Records drawn from a dataset:
◇ ◇ ◇
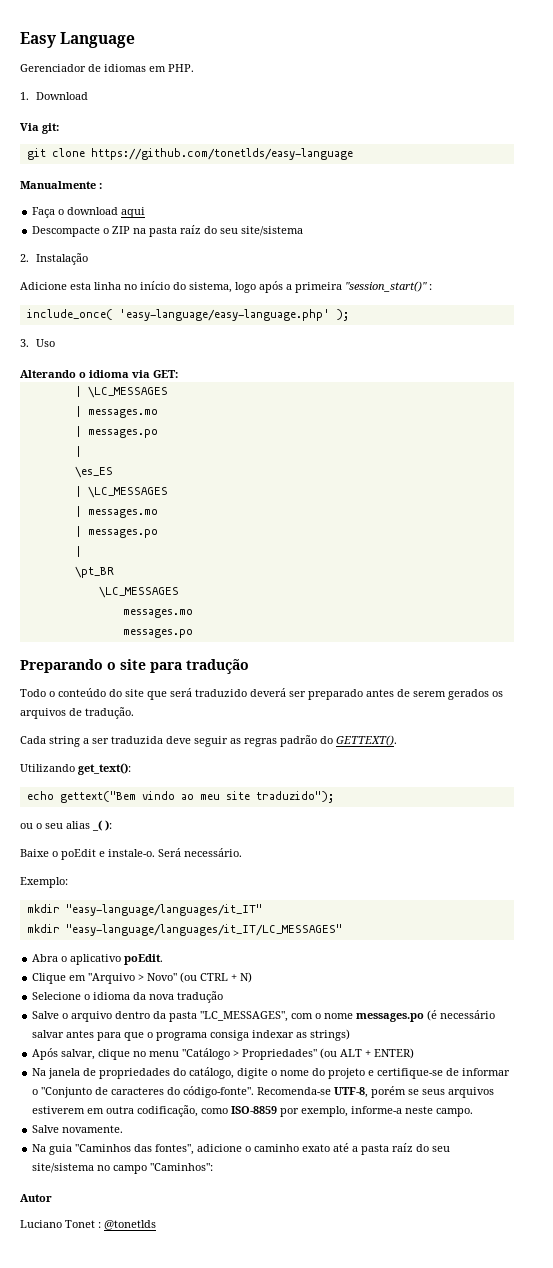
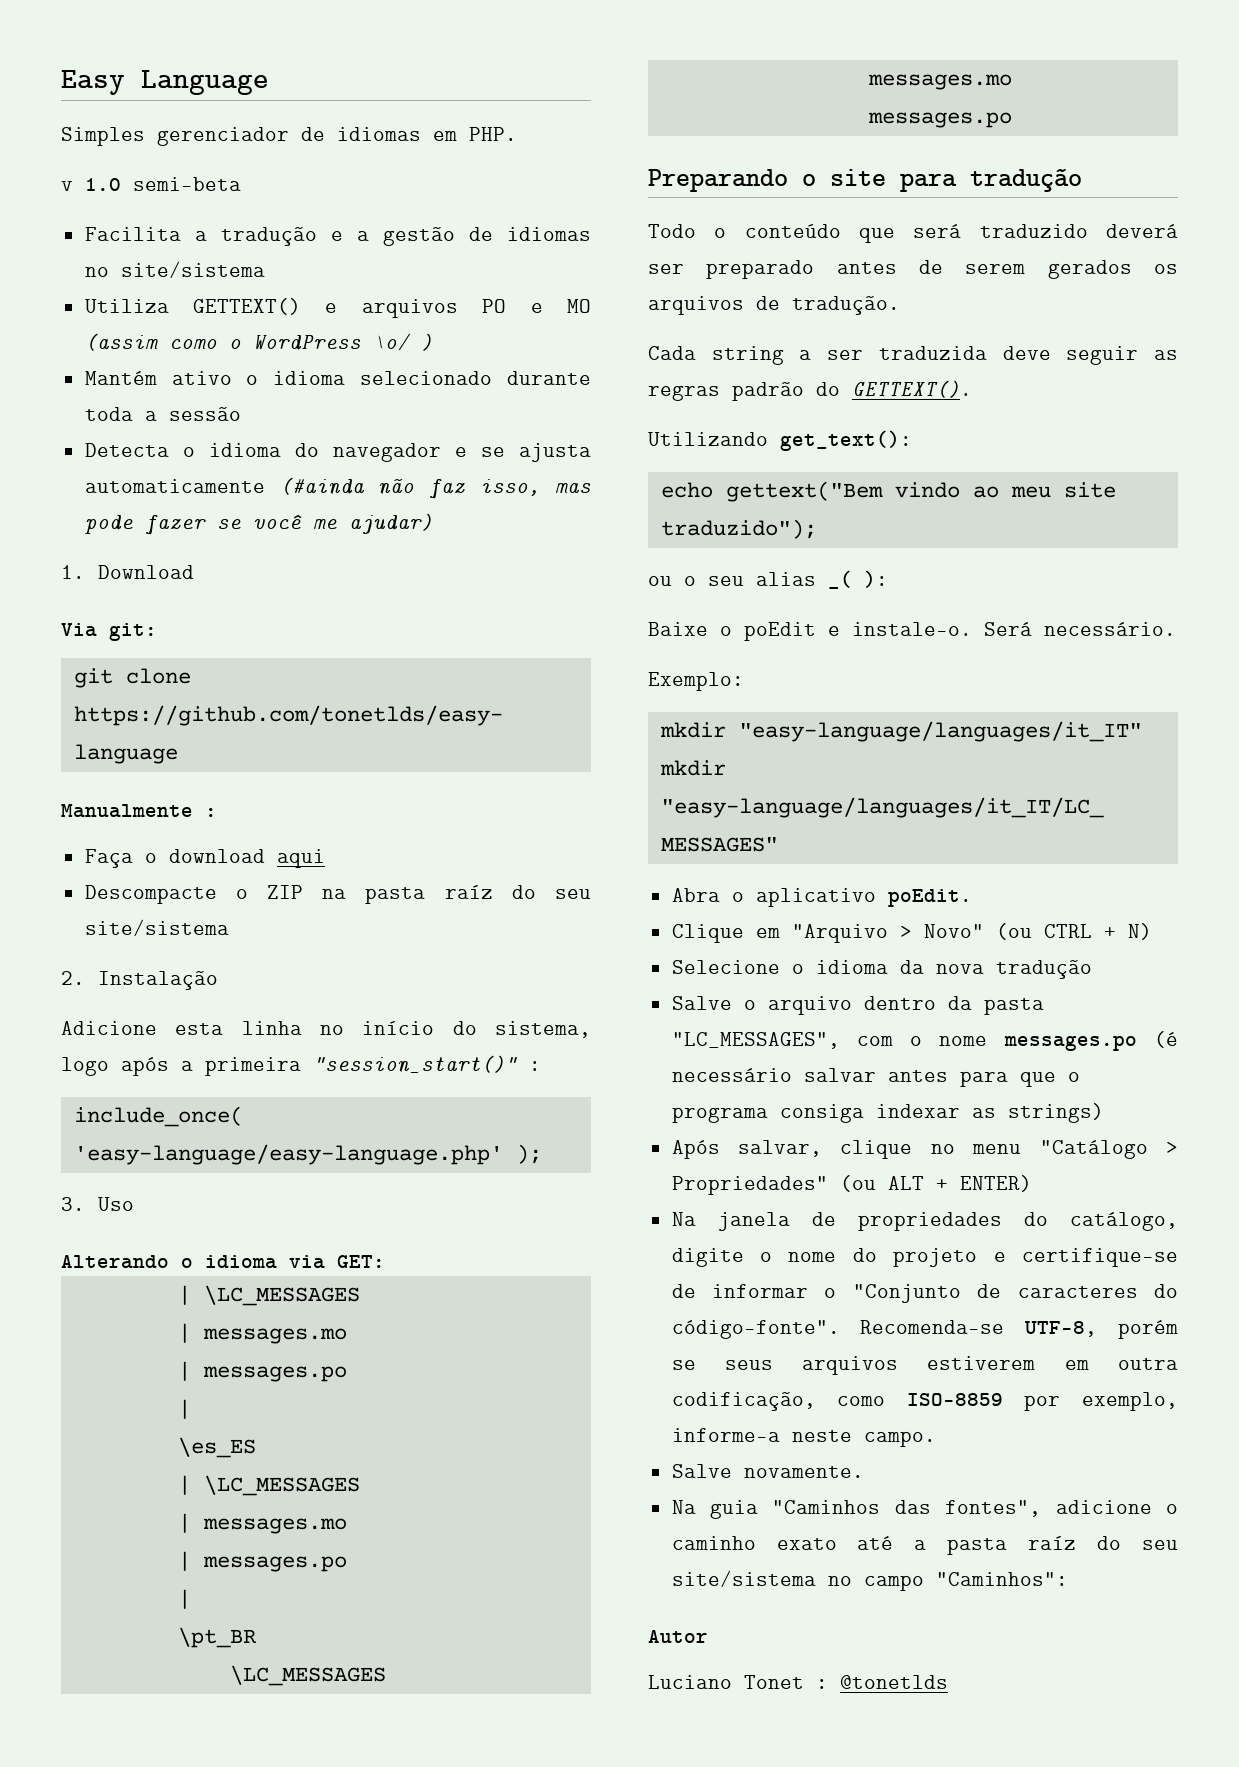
- Gerenciador de idiomas em PHP.
+ Simples gerenciador de idiomas em PHP.
+ v 1.0 semi-beta
+ Facilita a tradução e a gestão de idiomas no site/sistema
+ Utiliza GETTEXT() e arquivos PO e MO (assim como o WordPress \o/ )
+ Mantém ativo o idioma selecionado durante toda a sessão
+ Detecta o idioma do navegador e se ajusta automaticamente (#ainda não faz isso, mas pode fazer se você me ajudar)
- Todo o conteúdo do site que será traduzido deverá ser preparado antes de serem gerados os arquivos de tradução.
+ Todo o conteúdo que será traduzido deverá ser preparado antes de serem gerados os arquivos de tradução.

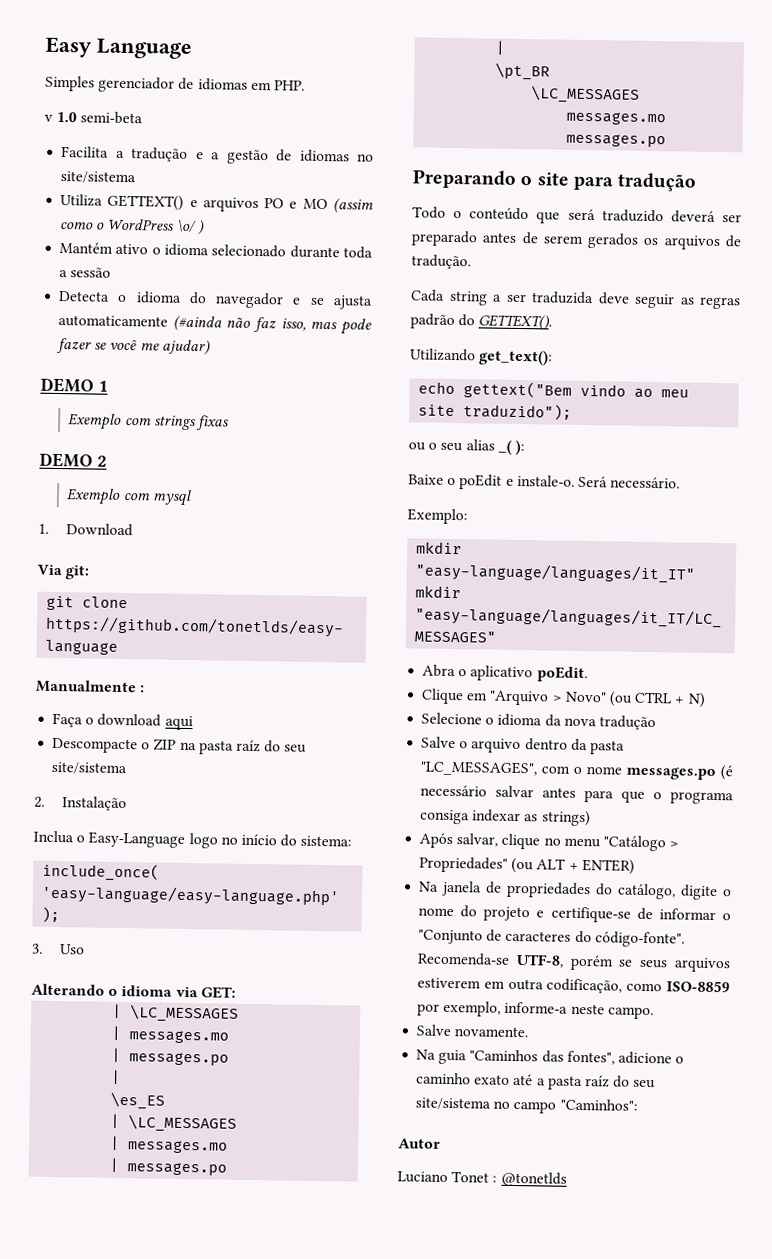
+ DEMO 1
+ Exemplo com strings fixas
+ DEMO 2
+ Exemplo com mysql
- Adicione esta linha no início do sistema, logo após a primeira "session_start()" :
+ Inclua o Easy-Language logo no início do sistema:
◇ ◇ ◇
### TASK OBJECTIVE
From first line to last, return the records verbatim without their pictures.

### SOLUTION
- Gerenciador de idiomas em PHP.
+ Simples gerenciador de idiomas em PHP.
+ v 1.0 semi-beta
+ Facilita a tradução e a gestão de idiomas no site/sistema
+ Utiliza GETTEXT() e arquivos PO e MO (assim como o WordPress \o/ )
+ Mantém ativo o idioma selecionado durante toda a sessão
+ Detecta o idioma do navegador e se ajusta automaticamente (#ainda não faz isso, mas pode fazer se você me ajudar)
- Todo o conteúdo do site que será traduzido deverá ser preparado antes de serem gerados os arquivos de tradução.
+ Todo o conteúdo que será traduzido deverá ser preparado antes de serem gerados os arquivos de tradução.

+ DEMO 1
+ Exemplo com strings fixas
+ DEMO 2
+ Exemplo com mysql
- Adicione esta linha no início do sistema, logo após a primeira "session_start()" :
+ Inclua o Easy-Language logo no início do sistema:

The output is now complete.